Elsewhere, Shell Overseas Investments BV, a Royal/Dutch Shell company, has signed a strategic alliance agreement with Sinopec to jointly develop a "range of opportunities" in exploration and production, oil products and gas marketing, and coal gasification. Shell, at the same time, has agreed to purchase 14% of China's state oil and petrochemical company's IPO up to a maximum of $430 million.

As part of the alliance deal, Shell intends to set up a JV to operate a network of 500 gas stations in "major cities" in the Jiangsu province on China's East Coast.
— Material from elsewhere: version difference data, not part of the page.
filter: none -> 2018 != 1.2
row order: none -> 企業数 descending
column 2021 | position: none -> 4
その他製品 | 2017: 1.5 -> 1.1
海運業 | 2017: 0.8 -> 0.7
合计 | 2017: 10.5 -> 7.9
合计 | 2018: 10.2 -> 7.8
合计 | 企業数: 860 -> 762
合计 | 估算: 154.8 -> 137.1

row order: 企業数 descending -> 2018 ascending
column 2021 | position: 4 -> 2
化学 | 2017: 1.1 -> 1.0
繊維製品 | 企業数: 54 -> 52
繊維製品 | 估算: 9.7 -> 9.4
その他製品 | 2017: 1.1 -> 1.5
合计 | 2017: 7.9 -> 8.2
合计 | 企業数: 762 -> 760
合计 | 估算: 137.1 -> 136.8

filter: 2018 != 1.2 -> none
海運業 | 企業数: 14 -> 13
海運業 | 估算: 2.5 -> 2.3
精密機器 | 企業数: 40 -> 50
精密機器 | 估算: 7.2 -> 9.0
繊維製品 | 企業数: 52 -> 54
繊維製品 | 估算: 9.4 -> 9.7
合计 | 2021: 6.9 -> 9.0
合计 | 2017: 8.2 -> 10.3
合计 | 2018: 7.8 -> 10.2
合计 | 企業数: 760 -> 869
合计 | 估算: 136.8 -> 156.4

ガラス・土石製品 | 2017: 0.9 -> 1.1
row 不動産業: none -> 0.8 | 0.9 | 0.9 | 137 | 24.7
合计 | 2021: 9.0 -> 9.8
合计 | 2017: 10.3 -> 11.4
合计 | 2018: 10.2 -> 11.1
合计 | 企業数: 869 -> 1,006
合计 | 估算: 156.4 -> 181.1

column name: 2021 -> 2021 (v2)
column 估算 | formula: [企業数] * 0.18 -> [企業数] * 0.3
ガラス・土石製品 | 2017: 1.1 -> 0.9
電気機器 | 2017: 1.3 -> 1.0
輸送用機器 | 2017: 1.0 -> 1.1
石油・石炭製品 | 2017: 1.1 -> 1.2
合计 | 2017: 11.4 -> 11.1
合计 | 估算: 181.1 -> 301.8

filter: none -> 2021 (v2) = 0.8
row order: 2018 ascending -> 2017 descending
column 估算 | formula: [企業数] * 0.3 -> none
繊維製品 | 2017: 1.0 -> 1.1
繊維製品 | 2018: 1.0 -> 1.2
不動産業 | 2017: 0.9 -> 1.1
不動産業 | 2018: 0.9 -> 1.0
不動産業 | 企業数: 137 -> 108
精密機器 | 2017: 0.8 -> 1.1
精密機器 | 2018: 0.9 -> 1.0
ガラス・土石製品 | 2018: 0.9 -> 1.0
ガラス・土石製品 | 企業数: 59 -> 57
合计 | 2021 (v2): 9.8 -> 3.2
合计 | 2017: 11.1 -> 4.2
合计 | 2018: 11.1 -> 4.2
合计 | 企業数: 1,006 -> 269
The companies' feasibility study is now under way with a view to having the JV operational sometime next year.

Another facet of the agreement will see Shell and Sinopec exploring for and developing natural gas fields in areas including the Ordos basin in Inner Mongolia and Shaanxi provinces, and the Tarim basin in the Xinjiang Autonomous Region.

The deal also covers a $150 million JV project to build in Shell coal gasification technology at a Sinopec fertilizer plant in Dong Ting in Hunan province, a project that will followed by two similar schemes at plants in Hubei and Anhui provinces.

Investment in Sinopec's upcoming IPO has not been limited to oil companies, with Swiss technology group ABB AS announcing it has signed up to an outlay of $100 million as a "strategic investor" in China's state oil and petrochemical company. Through its ABB Lummus Global unit, the company notes, ABB has been involved in supplying technology for 62% of China's overall ethylene capacity to date.